A pitcher throws a curveball that reaches the catcher in 0.55 s. The ball curves because it is spinning at an average angular velocity of 335 rev/min (assumed constant) on its way to the catcher's mitt. What is the angular displacement of the baseball (in radians) as it travels from the pitcher to the catcher?
Is my answer correct?
disp = angular vel x time
disp = (335x360x0.1745/60)x 0.55
disp = 19.29 radians
0.55 s * 335/60 (rev/s) * 2 pi (rad/rev) => same answer. Looks good to me
Thanks!
Yes, your answer is indeed correct.
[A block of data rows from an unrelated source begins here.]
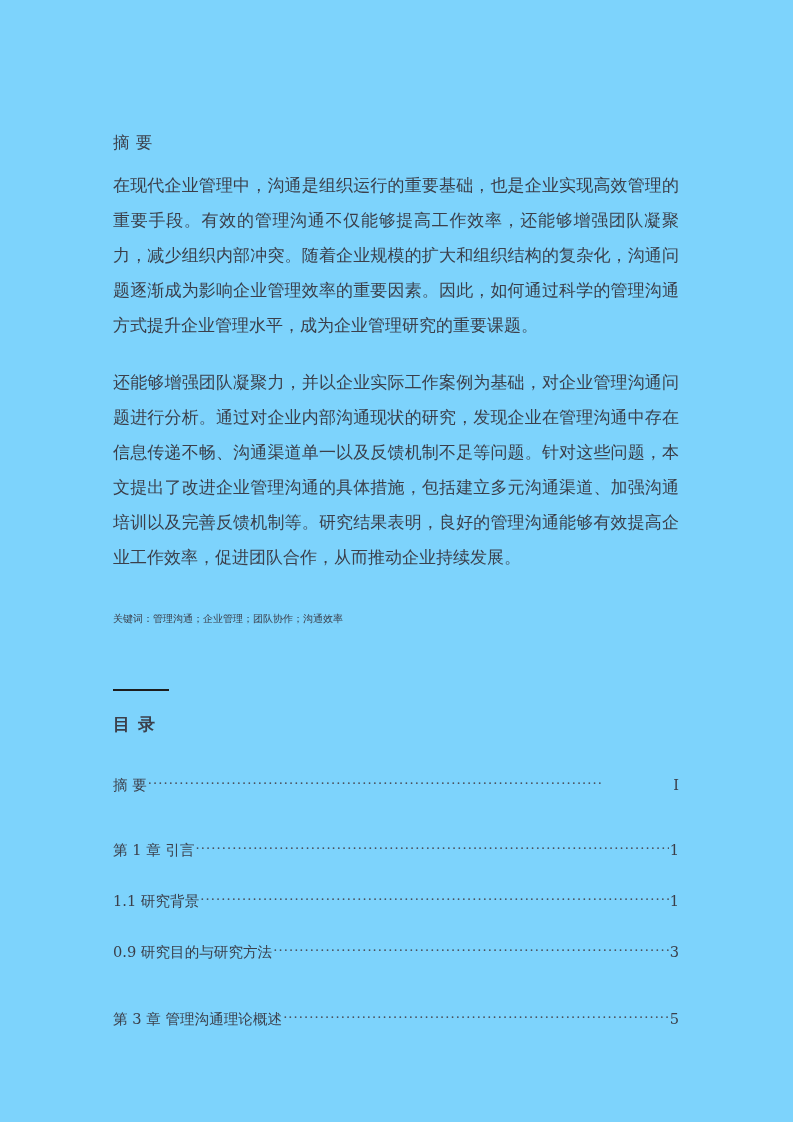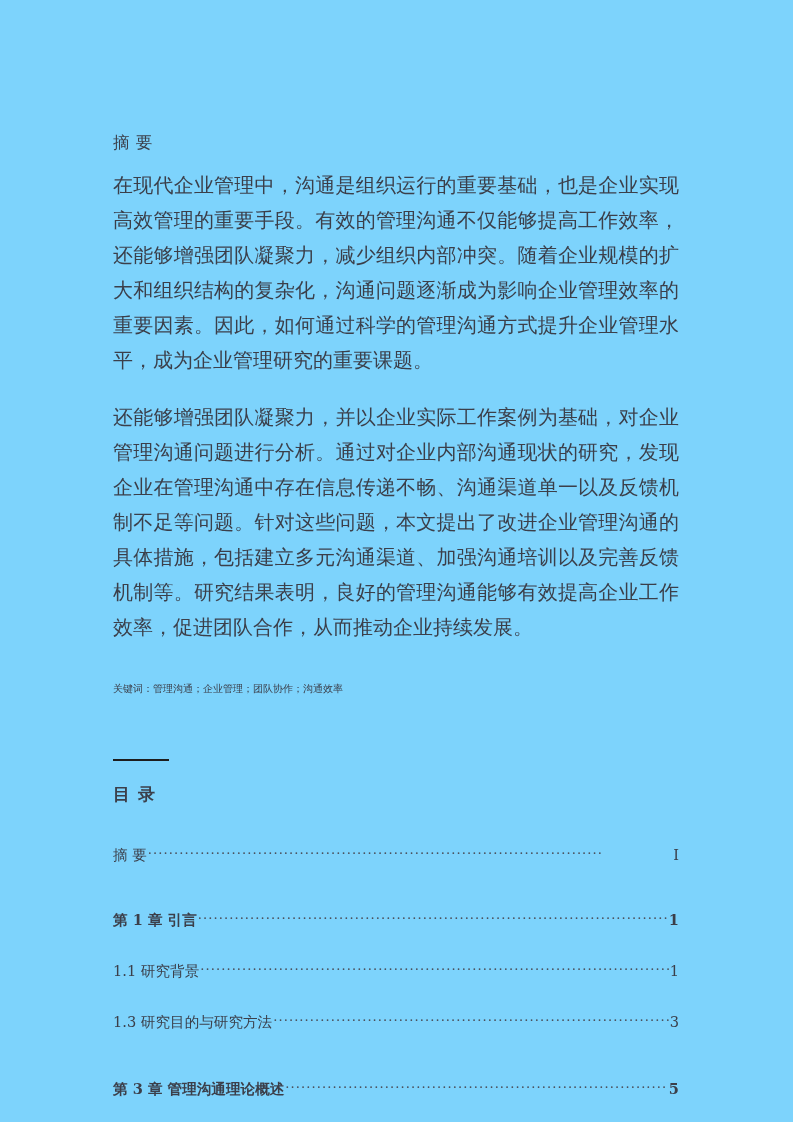"在现代企业管理中，沟通是组织运行的重要基础，也是企业实现高效管理的重要手段。有效" .abstract-para { font-size: 20px -> 17px }
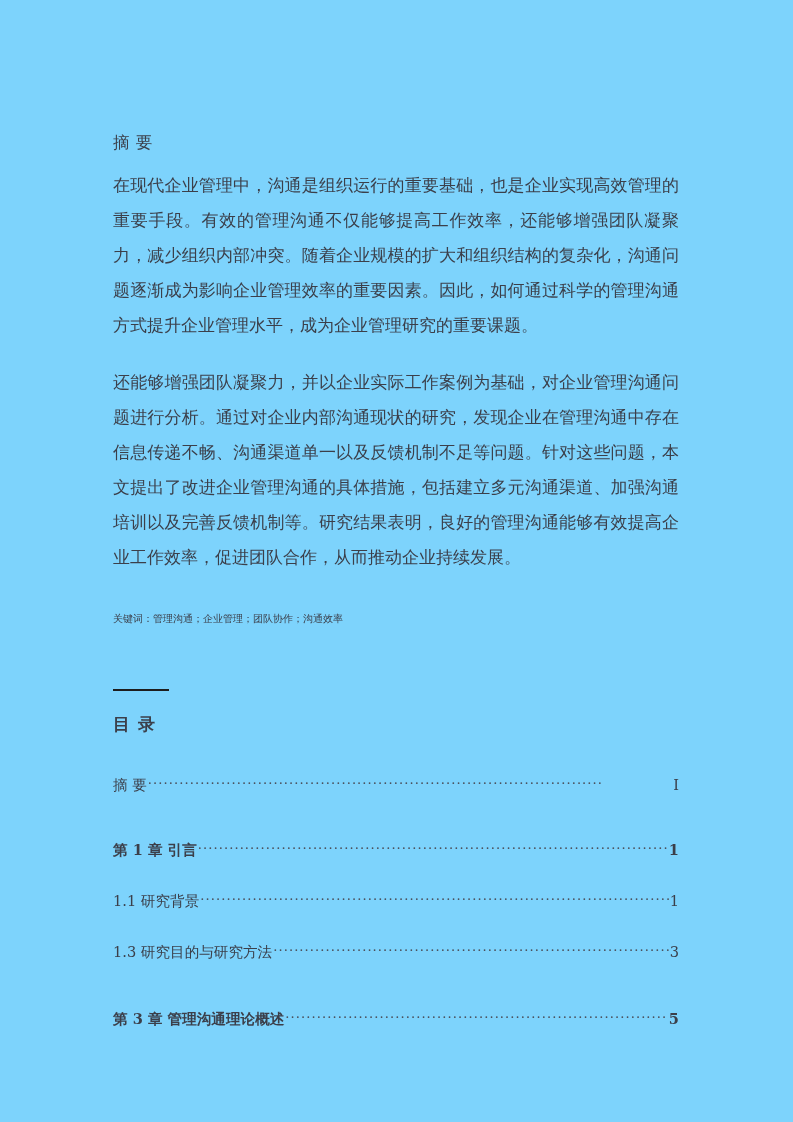"第 1 章 引言" .toc-entry.chapter .toc-label, .toc-entry.chapter .toc-page { font-weight: bold -> normal }
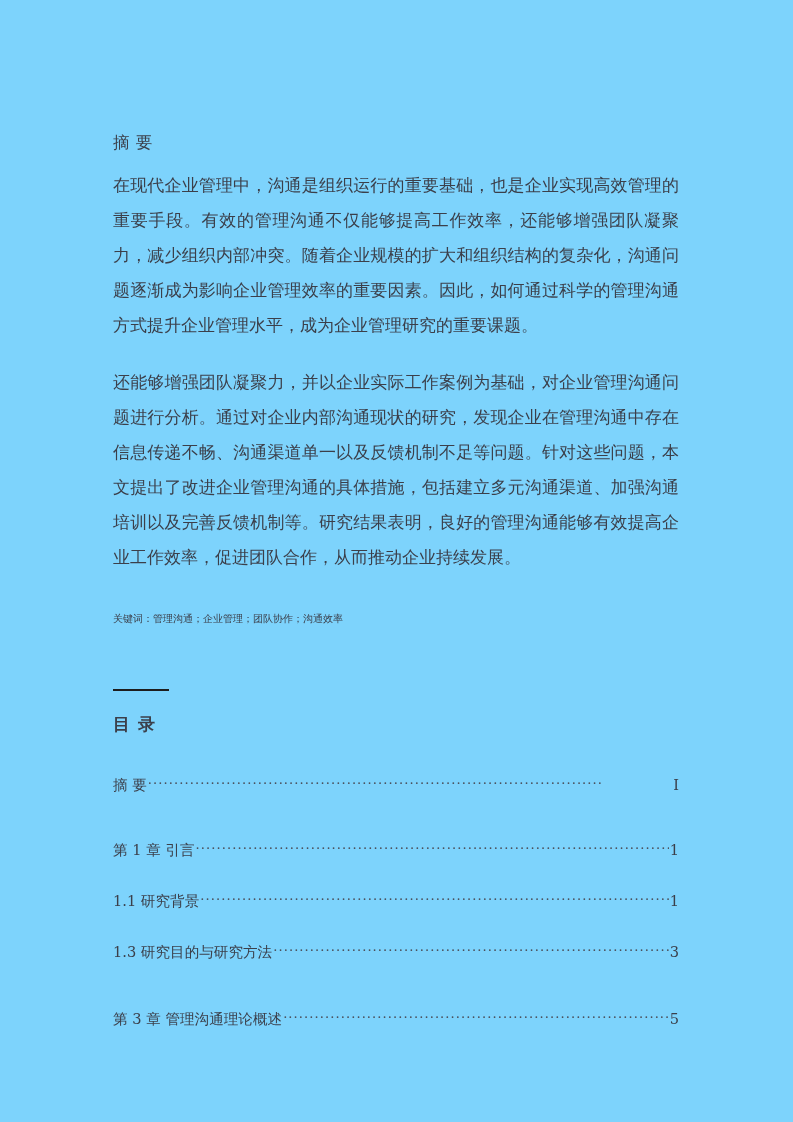"1.3 研究目的与研究方法" span.toc-label { text: 1.3 -> 0.9 }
To calculate the angular displacement (in radians), you can use the formula:
Angular displacement = angular velocity x time
First, convert the angular velocity from rev/min to rev/s:
335 rev/min * (1 min/60 s) = 5.58 rev/s
Then, convert rev/s to radians/s by multiplying by 2π (since there are 2π radians in one revolution):
5.58 rev/s * 2π rad/rev = 35.09 rad/s
Finally, multiply the angular velocity by the time:
35.09 rad/s * 0.55 s = 19.30 radians
So your answer of 19.29 radians is correct.
Alternatively, you can simplify the calculation by combining the conversion factors:
0.55 s * 335/60 (rev/s) * 2π (rad/rev) = 19.29 radians
Both methods yield the same result, so your answer is correct.